Le cabaretier se présenta aussitôt, et je lui demandai combien lui devait Florencio ; sur un signe de ce dernier que je surpris, le cabaretier demanda deux piastres. C’était un prix exorbitant, et le buveur dut gagner plus d’une piastre et demie sur ce marché, mais le temps était précieux, et je me laissai rançonner ; j’avais hâte de me mettre à la poursuite de don Tomas.
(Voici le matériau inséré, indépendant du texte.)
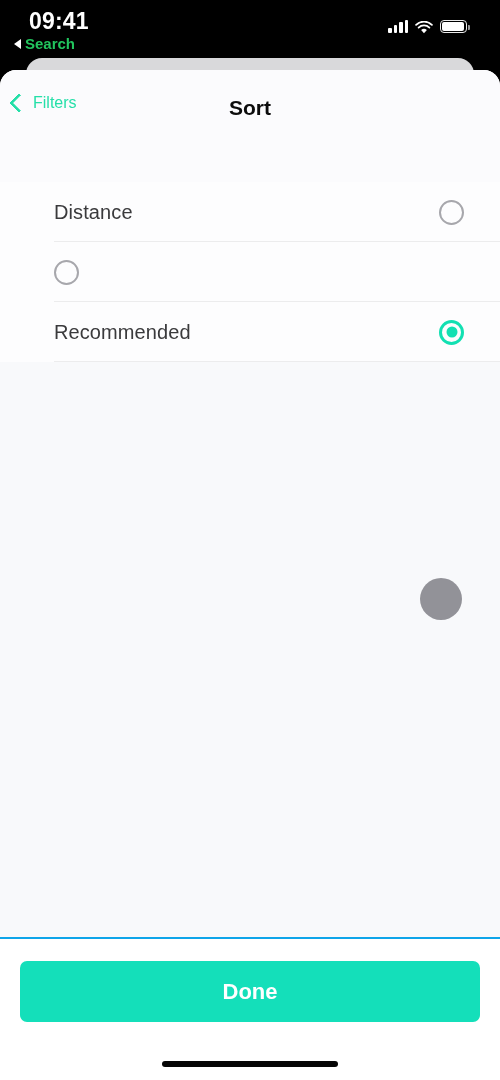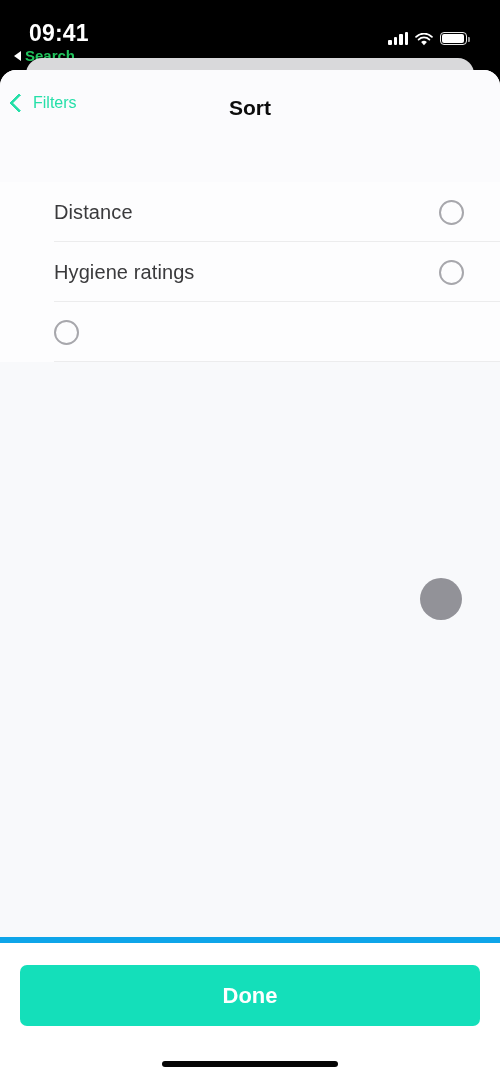--- a/index.html
+++ b/index.html
@@ -6,21 +6,21 @@
   html, body {
     width:500px; height:1080px;
     background:#000;
     font-family:"Liberation Sans", sans-serif;
     -webkit-font-smoothing:antialiased;
     overflow:hidden;
   }
   #screen { position:relative; width:500px; height:1080px; background:#000; }
 
   
-  .statusbar { position:absolute; top:12px; left:0; width:484px; height:58px; background:#000; }
+  .statusbar { position:absolute; top:0; left:0; width:484px; height:58px; background:#000; }
   .sb-time {
     position:absolute; left:29px; top:8px;
     color:#fff; font-size:23px; font-weight:bold; letter-spacing:0.2px;
   }
   .sb-back {
     position:absolute; left:14px; top:35px;
     color:#22c55e; font-size:15px; font-weight:bold;
     display:flex; align-items:center; gap:4px;
   }
   .sb-back .tri {
@@ -98,21 +98,21 @@
 
   
   .cursor {
     position:absolute; left:420px; top:578px; width:42px; height:42px;
     border-radius:50%; background:#929298;
   }
 
   
   .bottombar {
     position:absolute; left:0; right:0; bottom:0; height:143px;
-    background:#ffffff; border-top:6px solid #0ea5e9;
+    background:#ffffff; border-top:2px solid #0ea5e9;
   }
   .done-btn {
     position:absolute; left:20px; right:20px; top:22px; height:61px;
     background:#14dfba; border:none; border-radius:7px; cursor:pointer;
     color:#fff; font-size:22px; font-weight:bold; font-family:inherit;
     display:flex; align-items:center; justify-content:center;
   }
   .home-indicator {
     position:absolute; left:50%; transform:translateX(-50%); bottom:13px;
     width:176px; height:6px; border-radius:3px; background:#050505;
@@ -161,24 +161,20 @@
       <div class="nav-title">Sort</div>
     </div>
 
     <div class="options">
 
       <div class="opt">
         <span class="opt-label">Distance</span>
         <span class="radio"></span>
       </div>
 
-      <div class="opt">
-        <span class="opt-label">Hygiene ratings</span>
-        <span class="radio"></span>
-      </div>
 
       <div class="opt">
         <span class="radio"></span>
       </div>
 
       <div class="opt">
         <span class="opt-label">Recommended</span>
         <span class="radio on"></span>
       </div>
Malheureusement les jambes chancelantes de mon guide secondaient mal mon impatience, et j’étais obligé de ne marcher que fort lentement. Ce fut ainsi que je parcourus une partie de la ville, tandis que l’ivrogne croyait à chaque porte reconnaître celle de la maison où devait se trouver don Tomas, et chaque fois était forcé d’avouer sa méprise. Nous arrivâmes enfin devant une allée sombre et humide au bout de laquelle on apercevait le jour douteux qui sortait d’un jardin.

— Êtes-vous sûr que vous ne vous trompez pas encore cette fois ? demandai-je avec anxiété à Florencio, car le temps presse, et le pauvre Vasquez court risque de la vie.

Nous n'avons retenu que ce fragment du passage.